[Extracted records]

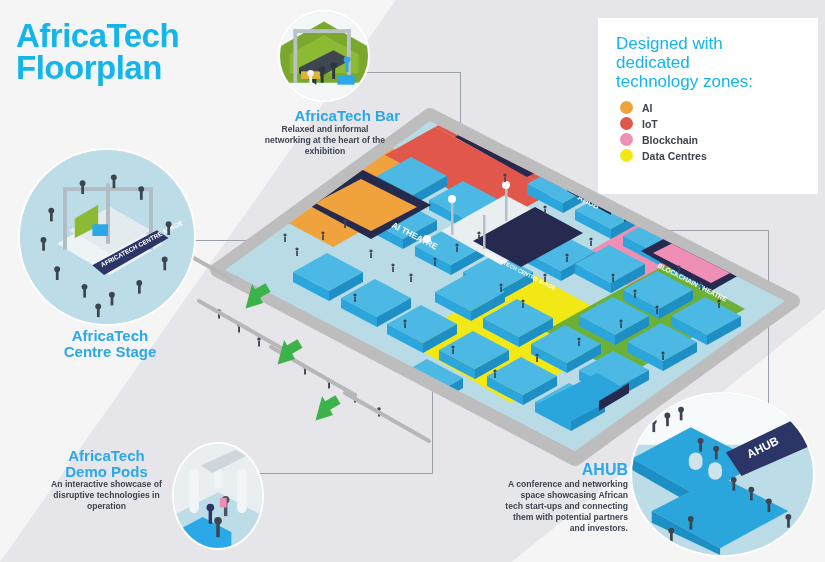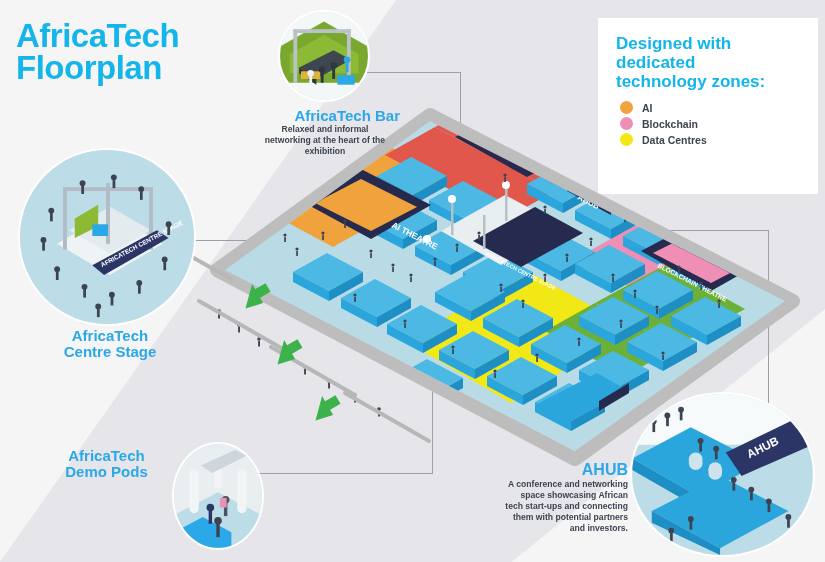--- a/index.html
+++ b/index.html
@@ -54,7 +54,7 @@
     padding: 16px 16px 10px 18px;
   }
   #legend-title {
-    color: #13b5ea; font-weight: 700;
+    color: #13b5ea; font-weight: 400;
     font-size: 17px; line-height: 1.12;
     margin-bottom: 10px; white-space: pre-line;
   }

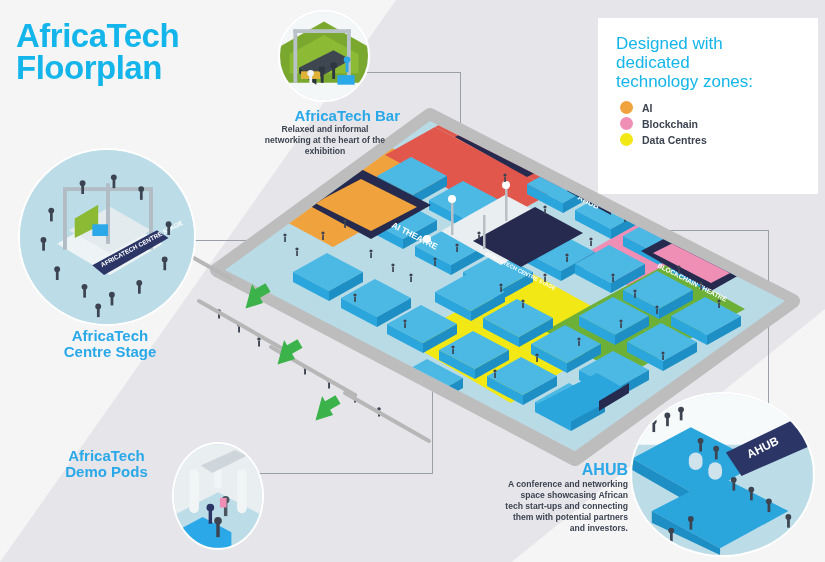--- a/index.html
+++ b/index.html
@@ -102,6 +102,10 @@
     <div class="legend-row">
       <span class="legend-dot" style="background:#f0a33c"></span>
       <span class="legend-label">AI</span>
+    </div>
+    <div class="legend-row">
+      <span class="legend-dot" style="background:#e2574c"></span>
+      <span class="legend-label">IoT</span>
     </div>
     <div class="legend-row">
       <span class="legend-dot" style="background:#ef8fb5"></span>

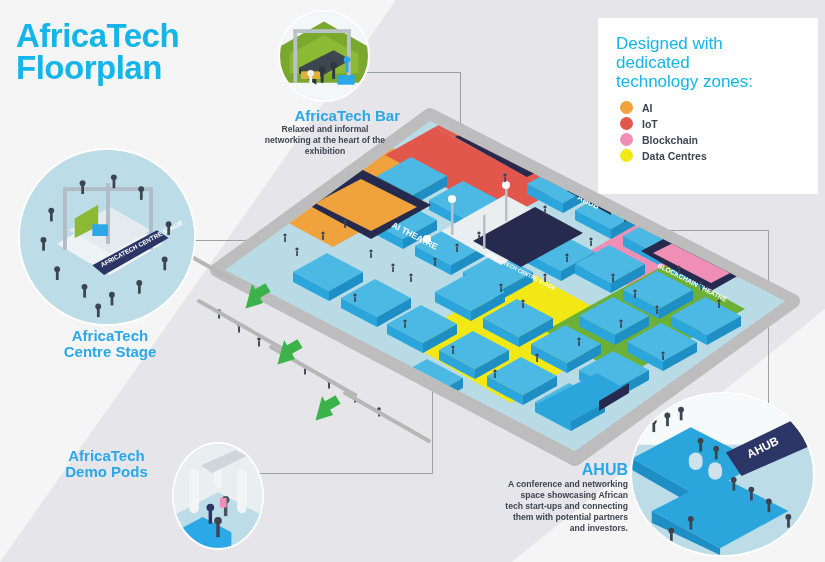--- a/index.html
+++ b/index.html
@@ -518,6 +518,9 @@
   <div style="position:absolute; left:34px; top:448px; width:145px; text-align:center;">
     <div class="callout-title" style="font-size:15px;">AfricaTech
 Demo Pods</div>
+    <div class="callout-desc">An interactive showcase of
+disruptive technologies in
+operation</div>
   </div>
 
   <div class="photo" style="left:630px; top:392px; width:185px; height:165px;">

[/Extracted records]

Your assignment: Omit the pictures and write out the remaining data exactly.

Expected output:
--- a/index.html
+++ b/index.html
@@ -54,7 +54,7 @@
     padding: 16px 16px 10px 18px;
   }
   #legend-title {
-    color: #13b5ea; font-weight: 700;
+    color: #13b5ea; font-weight: 400;
     font-size: 17px; line-height: 1.12;
     margin-bottom: 10px; white-space: pre-line;
   }

--- a/index.html
+++ b/index.html
@@ -102,6 +102,10 @@
     <div class="legend-row">
       <span class="legend-dot" style="background:#f0a33c"></span>
       <span class="legend-label">AI</span>
+    </div>
+    <div class="legend-row">
+      <span class="legend-dot" style="background:#e2574c"></span>
+      <span class="legend-label">IoT</span>
     </div>
     <div class="legend-row">
       <span class="legend-dot" style="background:#ef8fb5"></span>

--- a/index.html
+++ b/index.html
@@ -518,6 +518,9 @@
   <div style="position:absolute; left:34px; top:448px; width:145px; text-align:center;">
     <div class="callout-title" style="font-size:15px;">AfricaTech
 Demo Pods</div>
+    <div class="callout-desc">An interactive showcase of
+disruptive technologies in
+operation</div>
   </div>
 
   <div class="photo" style="left:630px; top:392px; width:185px; height:165px;">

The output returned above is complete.